What is required: Scan the entries below, and for each line that includes the word "color", make a copy.

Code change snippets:
■ ■ ■
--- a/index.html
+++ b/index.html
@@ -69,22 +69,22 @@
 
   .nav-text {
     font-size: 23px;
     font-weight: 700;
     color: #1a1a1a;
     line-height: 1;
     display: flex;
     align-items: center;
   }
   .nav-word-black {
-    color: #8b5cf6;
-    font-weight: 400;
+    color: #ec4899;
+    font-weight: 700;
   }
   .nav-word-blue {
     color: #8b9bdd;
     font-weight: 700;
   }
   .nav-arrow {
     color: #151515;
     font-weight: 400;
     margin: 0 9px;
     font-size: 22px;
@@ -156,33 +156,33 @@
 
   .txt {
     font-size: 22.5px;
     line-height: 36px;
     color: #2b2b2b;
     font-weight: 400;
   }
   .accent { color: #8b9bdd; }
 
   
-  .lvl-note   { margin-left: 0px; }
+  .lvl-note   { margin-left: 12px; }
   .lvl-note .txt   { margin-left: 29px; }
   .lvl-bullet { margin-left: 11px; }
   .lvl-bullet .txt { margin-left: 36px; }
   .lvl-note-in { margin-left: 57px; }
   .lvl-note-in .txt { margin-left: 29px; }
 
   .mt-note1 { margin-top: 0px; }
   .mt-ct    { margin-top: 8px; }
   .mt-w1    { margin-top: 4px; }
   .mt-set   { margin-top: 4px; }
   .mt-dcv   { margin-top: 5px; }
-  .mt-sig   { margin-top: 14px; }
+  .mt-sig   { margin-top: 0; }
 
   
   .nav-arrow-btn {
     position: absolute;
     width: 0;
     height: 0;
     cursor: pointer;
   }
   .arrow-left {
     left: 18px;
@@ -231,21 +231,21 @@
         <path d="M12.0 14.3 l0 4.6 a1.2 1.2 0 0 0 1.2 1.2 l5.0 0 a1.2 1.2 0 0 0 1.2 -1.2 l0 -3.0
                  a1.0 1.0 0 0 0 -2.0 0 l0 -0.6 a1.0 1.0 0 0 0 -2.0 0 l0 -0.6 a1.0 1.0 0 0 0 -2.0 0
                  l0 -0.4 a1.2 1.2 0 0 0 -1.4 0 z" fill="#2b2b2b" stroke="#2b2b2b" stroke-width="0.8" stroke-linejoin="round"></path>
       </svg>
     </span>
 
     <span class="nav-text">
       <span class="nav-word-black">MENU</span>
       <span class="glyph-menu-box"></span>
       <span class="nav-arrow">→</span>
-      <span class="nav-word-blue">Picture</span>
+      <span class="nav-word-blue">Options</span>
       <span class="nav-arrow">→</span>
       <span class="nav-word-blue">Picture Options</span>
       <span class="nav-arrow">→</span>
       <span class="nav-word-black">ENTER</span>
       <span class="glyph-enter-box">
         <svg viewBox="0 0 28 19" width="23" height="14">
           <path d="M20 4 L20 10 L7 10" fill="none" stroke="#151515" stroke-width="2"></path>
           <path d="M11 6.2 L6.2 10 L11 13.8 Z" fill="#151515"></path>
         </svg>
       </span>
■ ■ ■
Reply:
     color: #1a1a1a;
-    color: #8b5cf6;
+    color: #ec4899;
     color: #8b9bdd;
     color: #151515;
     color: #2b2b2b;
   .accent { color: #8b9bdd; }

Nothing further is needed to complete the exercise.